- Task goal
Report each line of the entries that contains the word "tires", copied in full.

Available records below:

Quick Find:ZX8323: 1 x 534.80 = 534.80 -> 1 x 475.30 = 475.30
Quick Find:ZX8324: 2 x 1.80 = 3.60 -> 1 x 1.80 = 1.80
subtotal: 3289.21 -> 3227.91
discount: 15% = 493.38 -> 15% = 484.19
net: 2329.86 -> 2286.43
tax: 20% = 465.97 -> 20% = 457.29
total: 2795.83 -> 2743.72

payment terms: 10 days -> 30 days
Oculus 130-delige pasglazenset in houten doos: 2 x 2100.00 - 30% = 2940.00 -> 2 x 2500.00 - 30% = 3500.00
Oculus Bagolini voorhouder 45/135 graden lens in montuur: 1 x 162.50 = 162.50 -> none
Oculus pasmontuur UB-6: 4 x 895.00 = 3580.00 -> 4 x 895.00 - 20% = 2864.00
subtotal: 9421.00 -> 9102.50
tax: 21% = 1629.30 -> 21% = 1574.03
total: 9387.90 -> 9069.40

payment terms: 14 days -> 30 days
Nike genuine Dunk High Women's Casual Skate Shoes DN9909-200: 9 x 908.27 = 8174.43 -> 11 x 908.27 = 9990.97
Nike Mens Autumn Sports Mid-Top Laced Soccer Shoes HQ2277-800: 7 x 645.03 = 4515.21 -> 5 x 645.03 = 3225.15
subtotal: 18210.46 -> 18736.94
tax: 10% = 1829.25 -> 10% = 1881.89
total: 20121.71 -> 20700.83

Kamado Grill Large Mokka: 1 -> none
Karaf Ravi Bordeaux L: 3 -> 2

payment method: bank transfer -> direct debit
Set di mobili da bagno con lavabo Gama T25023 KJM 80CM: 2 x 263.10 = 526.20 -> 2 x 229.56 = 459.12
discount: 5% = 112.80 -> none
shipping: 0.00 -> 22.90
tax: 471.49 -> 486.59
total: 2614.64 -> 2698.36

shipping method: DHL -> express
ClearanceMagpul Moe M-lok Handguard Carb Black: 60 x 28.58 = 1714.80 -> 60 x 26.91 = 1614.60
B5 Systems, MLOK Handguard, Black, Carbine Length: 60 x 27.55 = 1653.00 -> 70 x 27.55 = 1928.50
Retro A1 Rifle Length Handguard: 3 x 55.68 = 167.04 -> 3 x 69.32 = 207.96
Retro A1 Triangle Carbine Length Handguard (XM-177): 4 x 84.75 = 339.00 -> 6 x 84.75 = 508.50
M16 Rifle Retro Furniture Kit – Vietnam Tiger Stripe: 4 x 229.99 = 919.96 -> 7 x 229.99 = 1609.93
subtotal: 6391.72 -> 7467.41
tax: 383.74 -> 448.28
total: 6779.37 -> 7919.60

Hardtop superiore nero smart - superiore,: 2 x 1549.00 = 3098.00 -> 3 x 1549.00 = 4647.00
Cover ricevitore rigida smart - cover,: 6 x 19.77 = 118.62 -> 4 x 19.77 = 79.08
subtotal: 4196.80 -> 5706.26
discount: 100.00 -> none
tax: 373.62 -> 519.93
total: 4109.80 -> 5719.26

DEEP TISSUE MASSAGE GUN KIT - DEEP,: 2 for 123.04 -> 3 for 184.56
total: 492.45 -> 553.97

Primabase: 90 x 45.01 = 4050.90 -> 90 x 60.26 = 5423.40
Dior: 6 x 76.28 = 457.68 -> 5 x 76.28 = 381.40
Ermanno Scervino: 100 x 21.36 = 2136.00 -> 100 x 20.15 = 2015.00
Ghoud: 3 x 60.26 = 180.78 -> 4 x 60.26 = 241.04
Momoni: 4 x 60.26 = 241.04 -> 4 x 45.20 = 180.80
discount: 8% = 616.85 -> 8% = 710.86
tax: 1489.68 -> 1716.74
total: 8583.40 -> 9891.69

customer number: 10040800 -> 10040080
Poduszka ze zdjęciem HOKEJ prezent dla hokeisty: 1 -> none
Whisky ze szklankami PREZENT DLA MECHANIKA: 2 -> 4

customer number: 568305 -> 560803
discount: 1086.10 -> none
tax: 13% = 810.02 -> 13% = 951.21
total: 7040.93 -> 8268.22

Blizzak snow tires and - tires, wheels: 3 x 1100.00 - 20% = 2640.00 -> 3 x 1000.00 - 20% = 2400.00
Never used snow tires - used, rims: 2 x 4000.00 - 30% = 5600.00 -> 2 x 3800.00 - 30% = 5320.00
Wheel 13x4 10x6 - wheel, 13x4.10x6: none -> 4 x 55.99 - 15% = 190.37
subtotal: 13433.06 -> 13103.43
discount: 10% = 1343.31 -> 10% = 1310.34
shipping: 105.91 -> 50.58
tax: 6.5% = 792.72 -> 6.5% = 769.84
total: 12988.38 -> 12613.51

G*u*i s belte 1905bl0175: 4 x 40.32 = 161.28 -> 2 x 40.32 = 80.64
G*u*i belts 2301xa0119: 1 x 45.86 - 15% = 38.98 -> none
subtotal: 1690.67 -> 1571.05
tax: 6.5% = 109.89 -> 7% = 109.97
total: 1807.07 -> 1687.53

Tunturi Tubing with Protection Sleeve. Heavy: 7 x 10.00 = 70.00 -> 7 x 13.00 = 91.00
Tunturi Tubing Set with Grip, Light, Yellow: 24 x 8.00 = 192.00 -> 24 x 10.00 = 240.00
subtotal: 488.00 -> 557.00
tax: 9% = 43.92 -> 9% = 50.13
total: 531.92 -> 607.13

End of Available records.

- Answer for the task
Blizzak snow tires and - tires, wheels: 3 x 1100.00 - 20% = 2640.00 -> 3 x 1000.00 - 20% = 2400.00
Never used snow tires - used, rims: 2 x 4000.00 - 30% = 5600.00 -> 2 x 3800.00 - 30% = 5320.00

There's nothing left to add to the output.